How to Lose Friends and Alienate Customers
Now is the time when we juxtapose, Small Dead Animals-style:
“Today’s elite loathes the public. Nothing personal, just a fundamental difference in world view, but the hatred is unmistakable. Occasionally it escapes in scorching geysers. Michael Lewis reports in the New Republic on the ‘96 Dole presidential campaign: ‘The crowd flips the finger at the busloads of journalists and chant rude things at them as they enter each arena. The journalists, for their part, wear buttons that say ‘yeah, I’m the Media. Screw You.’* The crowd hates the reporters, the reporters hate the crowd -- an even matchup, except that the reporters wield power and the crowed (in effect) wields none.”
—David Gelernter, from his book Drawing Life, 1997.
Unless you have a monopoly, you can’t get away with sneering at your customers for very long. The newspaper’s monopoly died in 1995, when the internet brought information to the fingertips of anybody with a modem. The dinosaur media never understood that they were in a tar pit from that moment on, and now it’s too late for them to change their ways and crawl back out.
—Blogger Will Collier, 2009.
Print newspapers are going to die; at this point they’re living off coupons, on the print side, and old people, on the readership side. Newspaper circulation has fallen only a little bit among readers older than 65, but it has started low and fallen lower among the under-35 demographic. It doesn’t seem reasonable at this point to believe that those folks will ever pick up the newspaper habit. So as the readers die, and the advertising fades, the newspapers, too, will die one by one. The magazines, which already look anorexic compared with their earlier ad-stuffed selves, will undoubtedly follow.
—"Stick a Fork in Your Newspaper," Megan McCardle, Bloomberg View, yesterday.

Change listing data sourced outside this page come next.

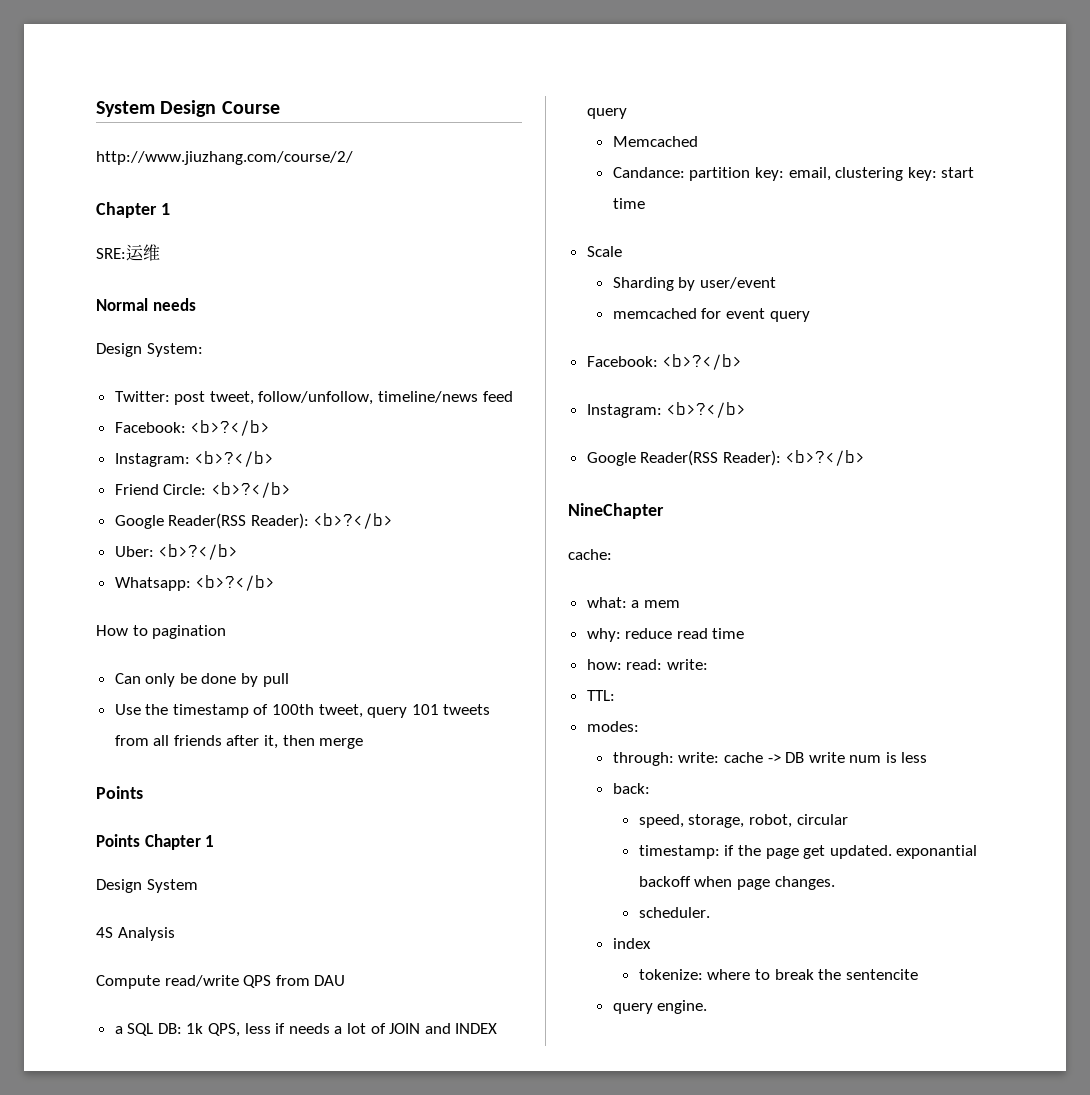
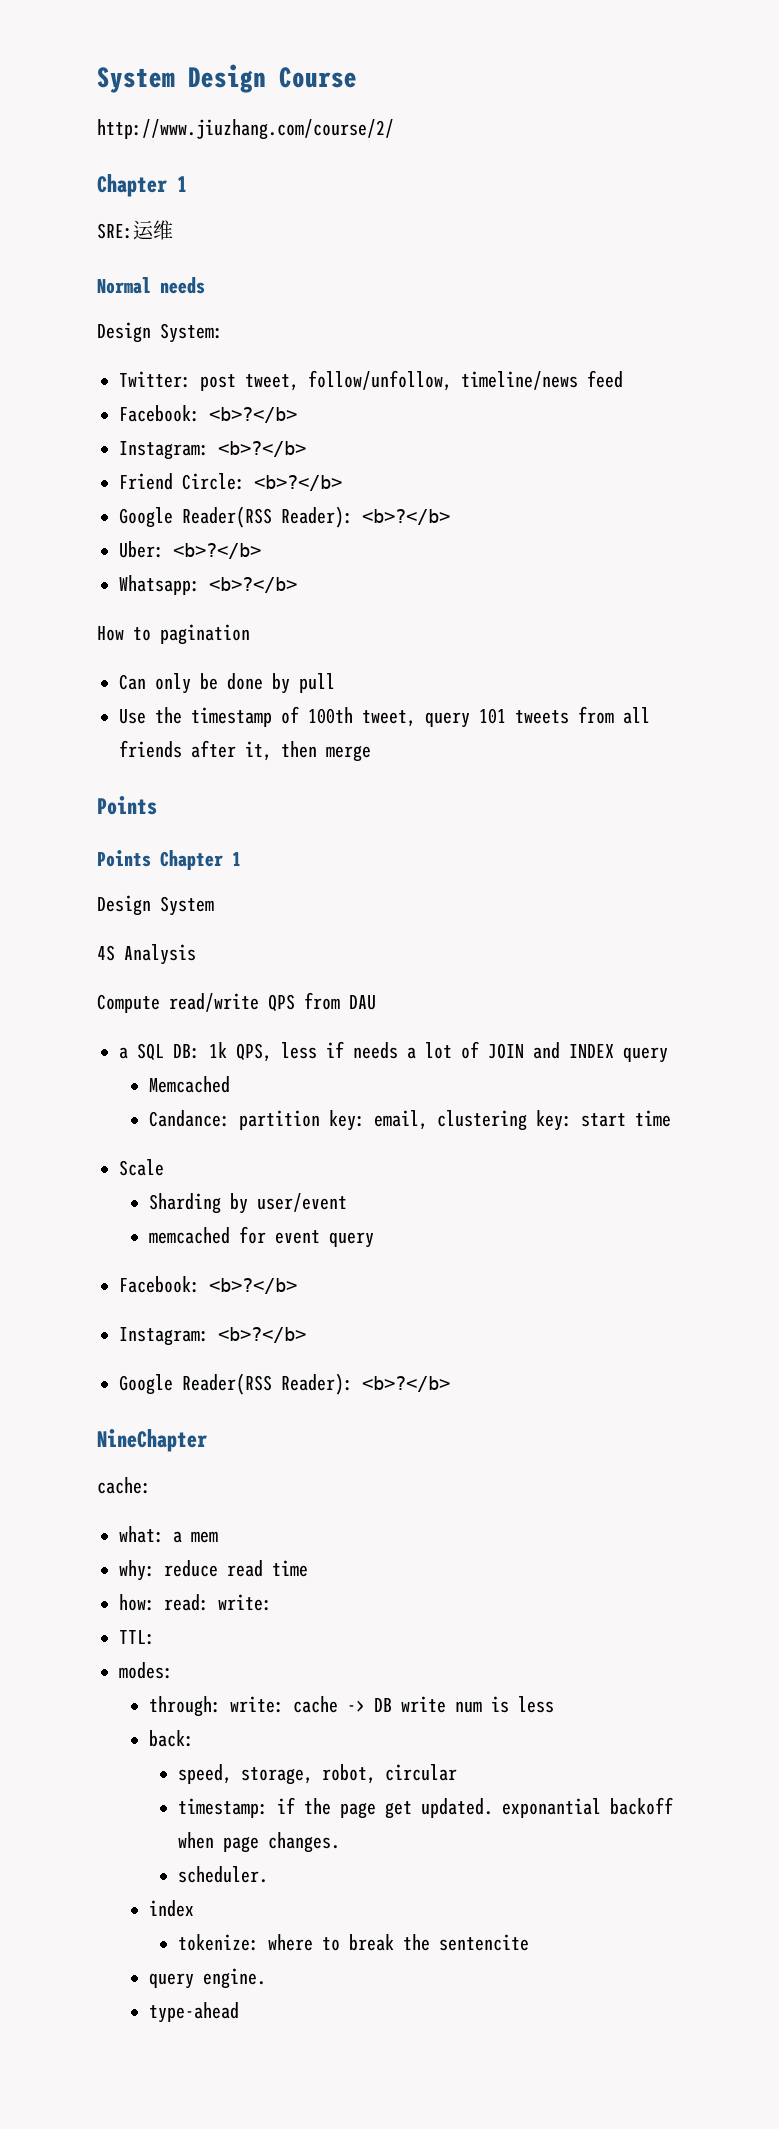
(708, 1007) none -> [148,2002,239,2023] // type-ahead

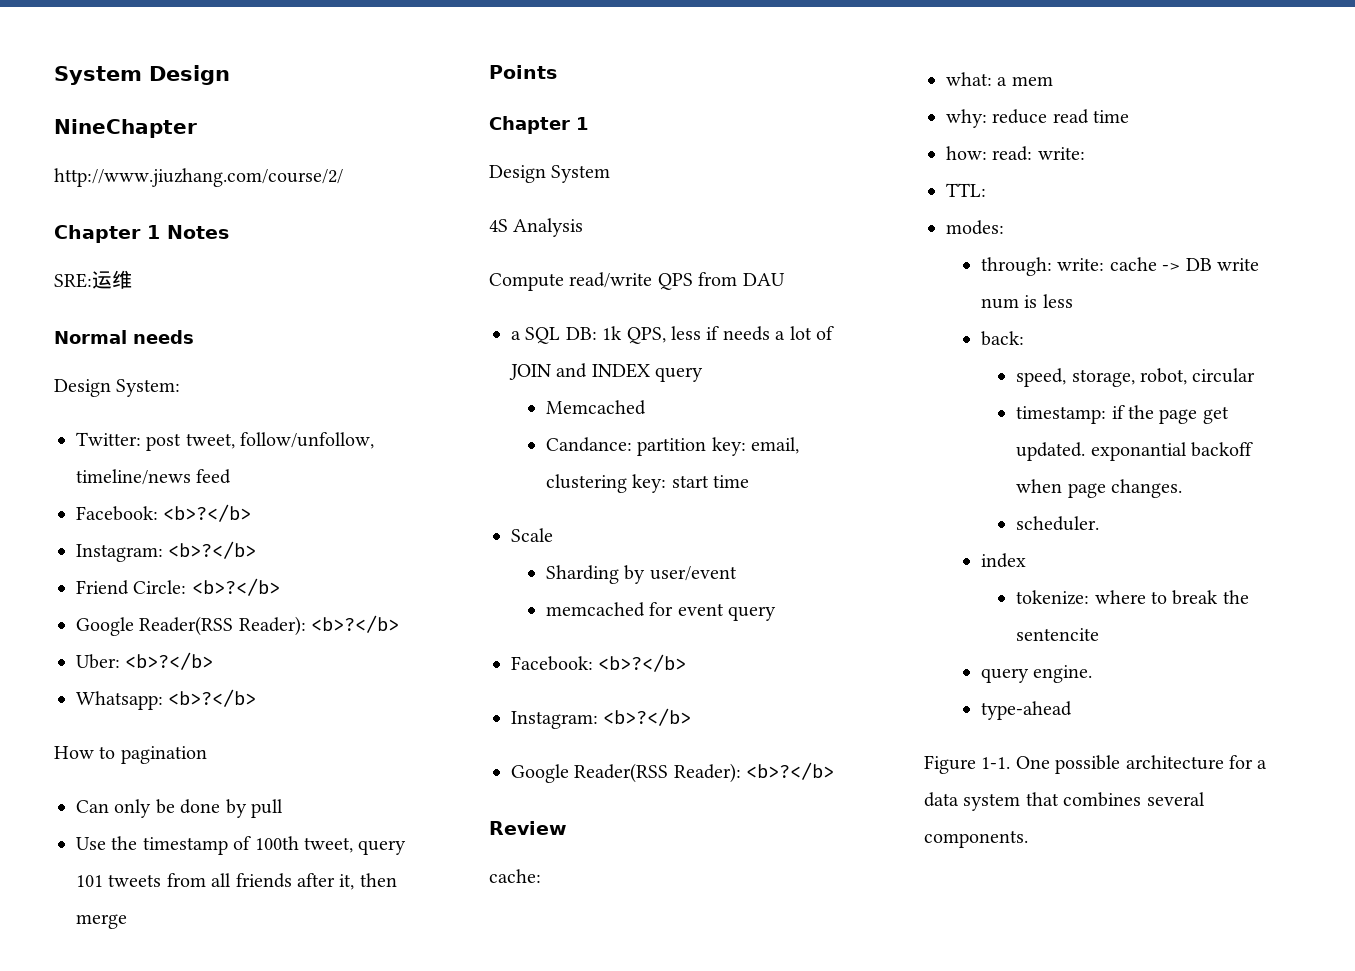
[279,67,357,88] Course -> [54,119,197,138] // NineChapter
(187, 184) none -> [167,225,229,239] Notes
[97,850,151,867] Points -> (557, 72) none
[97,1429,207,1452] NineChapter -> [489,821,567,835] Review
(239, 2012) none -> [924,755,1268,774] [924,792,1205,811] [924,830,1028,848] // Figure 1-1. One possible architecture for a data system that combines several components.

*The late journalist and editor Ginny Carroll wore a button with that exact slogan when she appeared on C-Span in 1992:
“My reaction to that button [`Rather Biased'] and others, in part, is a button I bought yesterday that says `Yeah, I’m In The Media, Screw You!’….I do understand why a lot of people are upset with us, why we rank somewhere between terrorists and bank robbers on the approval scale. We do criticize. That’s part of our role. Our role is not just to parrot what people say, it’s to make people think. I think that sometimes I want to say to the electorate `Grow up!’”
When Carroll died in May of 2001 of hypertensive cardiovascular disease at age 53, the Chicago Tribune reported the above quote in her obituary, and that she had spent a decade as Newsweek’s bureau chief in first Detroit and then Houston.
Newsweek was founded in 1933 by a former editor of Time. The Washington Post purchased the magazine in 1961 for $8,000,000, and offloaded it for one dollar in 2010, perhaps having concluded that they had sufficiently alienated enough former and potential customers. Its new ownership would cease publishing a print version of the magazine at the end of 2013, and offload the tainted brandname itself last year.